People on this site take their photography seriously.

Me, I play around. I take my camera to a tidy little pond with a walkway in a nearby metro park, where I capture whatever the season and the light permit. Photographing the plant life there is somewhat like shooting fish in a barrel.

There are things that I forswore, but now I swear I do. I once considered the extent of my cunning to constitute the limits of my accomplishment, and looked askance at any number of the tools that I now unabashedly employ. And the images that I bring back from the pond are increasingly subjected to my ever laxer and self-indulgent propensities. Instead of rolling up my sleeves on location and really getting into the moment, I point and shoot and place my faith in the little Photoshop of horrors. This sort of thing was not supposed to happen – my parents raised me better than to click like that.

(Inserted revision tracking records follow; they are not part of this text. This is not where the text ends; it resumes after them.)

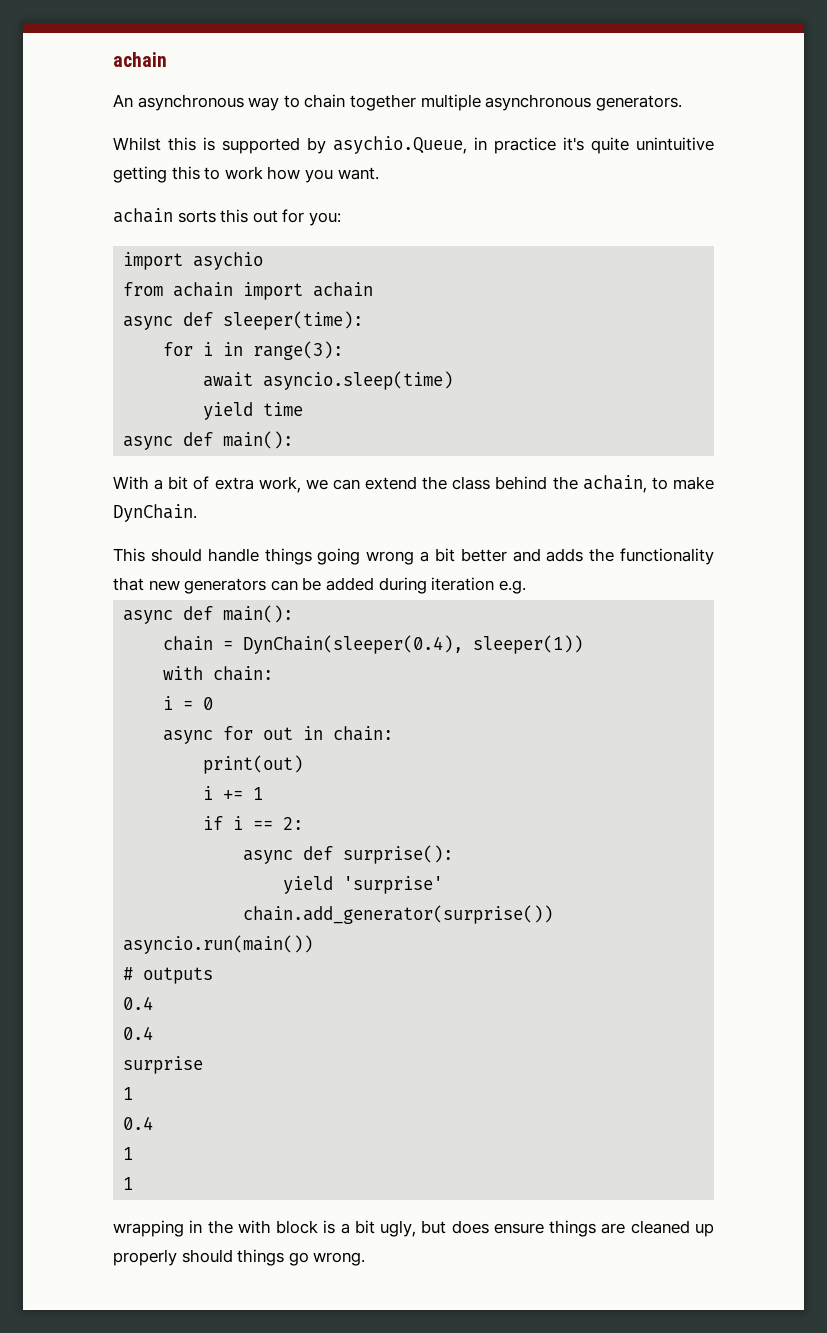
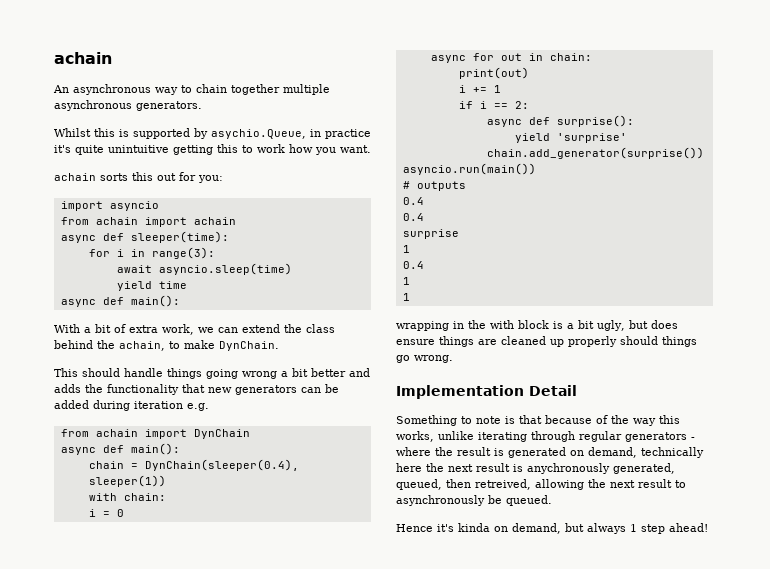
[193,252,264,270] asychio -> [109,201,159,211] asyncio
(526, 587) none -> [60,429,250,439] // from achain import DynChain
(366, 1259) none -> [396,385,577,399] [396,415,680,426] [396,431,695,442] [396,447,704,458] [396,463,675,474] [396,479,686,490] [396,495,552,506] [396,523,708,534] // Implementation Detail // Something to note is that because of the way this works, unlike iterating through regular generators - where the result is generated on demand, technically here the next result is anychronously generated, queued, then retreived, allowing the next result to asynchronously be queued. // Hence it's kinda on demand, but always 1 step ahead!

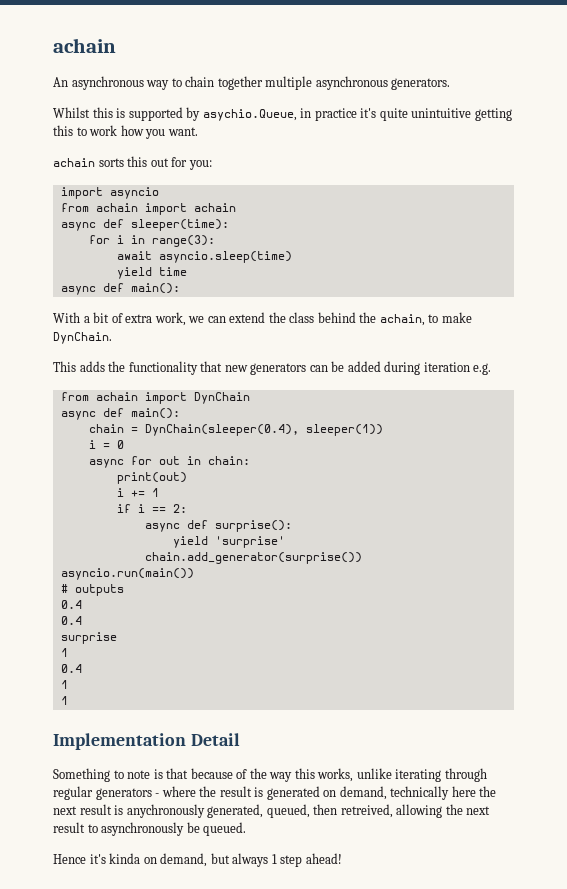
[82,368,370,379] should handle things going wrong a bit better and -> (76, 366) none
[88,493,166,501] // with chain: -> (383, 430) none
[396,320,678,331] [396,336,697,347] [396,355,453,363] // wrapping in the with block is a bit ugly, but does ensure things are cleaned up properly should things go wrong. -> (68, 700) none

But I must admit that the slack I cut for myself can be fun. I might be wanting in light of self-imposed standards of handicraft, but allowing a computer to compensate for my weaknesses has opened up a richer and more fluid relationship between my experiences and my sensibilities.

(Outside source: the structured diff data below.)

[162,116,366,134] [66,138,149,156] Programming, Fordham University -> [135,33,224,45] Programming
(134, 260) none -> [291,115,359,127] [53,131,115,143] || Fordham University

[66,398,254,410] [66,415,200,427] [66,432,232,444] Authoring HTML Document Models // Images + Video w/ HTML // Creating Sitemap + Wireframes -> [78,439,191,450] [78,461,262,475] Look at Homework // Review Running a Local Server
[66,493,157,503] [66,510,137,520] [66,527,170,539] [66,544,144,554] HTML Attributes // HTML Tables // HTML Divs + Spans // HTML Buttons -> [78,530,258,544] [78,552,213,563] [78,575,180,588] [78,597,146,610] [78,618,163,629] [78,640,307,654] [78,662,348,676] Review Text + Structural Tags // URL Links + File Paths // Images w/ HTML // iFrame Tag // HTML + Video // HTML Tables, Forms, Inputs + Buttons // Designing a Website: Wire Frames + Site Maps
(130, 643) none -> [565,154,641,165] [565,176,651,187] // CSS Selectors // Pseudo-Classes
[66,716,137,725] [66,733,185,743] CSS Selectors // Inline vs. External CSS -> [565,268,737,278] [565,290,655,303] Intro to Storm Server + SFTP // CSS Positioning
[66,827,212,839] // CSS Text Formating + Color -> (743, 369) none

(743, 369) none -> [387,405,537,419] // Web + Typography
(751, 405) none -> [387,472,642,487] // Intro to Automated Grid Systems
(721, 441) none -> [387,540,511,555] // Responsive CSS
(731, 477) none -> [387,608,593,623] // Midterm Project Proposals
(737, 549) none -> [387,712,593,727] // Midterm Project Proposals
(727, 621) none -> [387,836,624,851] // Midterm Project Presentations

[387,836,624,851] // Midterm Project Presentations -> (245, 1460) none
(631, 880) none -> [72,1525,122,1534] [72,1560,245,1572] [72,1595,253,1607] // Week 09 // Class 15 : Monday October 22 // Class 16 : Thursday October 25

The other day I was again at the pond. A late afternoon sun was at my back and the lily pads were in various states of tattered elegance.

In the one instance were lily pads that made me think of Pepperell’s paintings. They had lost their crisp ovals to age and had acquired a welter of shapes and colors. I took some shots and later dissolved the arrangements, using the magic wand and stamping, and replacing intervals of water with a kind of visual puree. I must admit that I then put the first image through the watercolor function to get highlights. I feel funny about the final product as I’m not sure if I controlled the process as much as the process controlled me.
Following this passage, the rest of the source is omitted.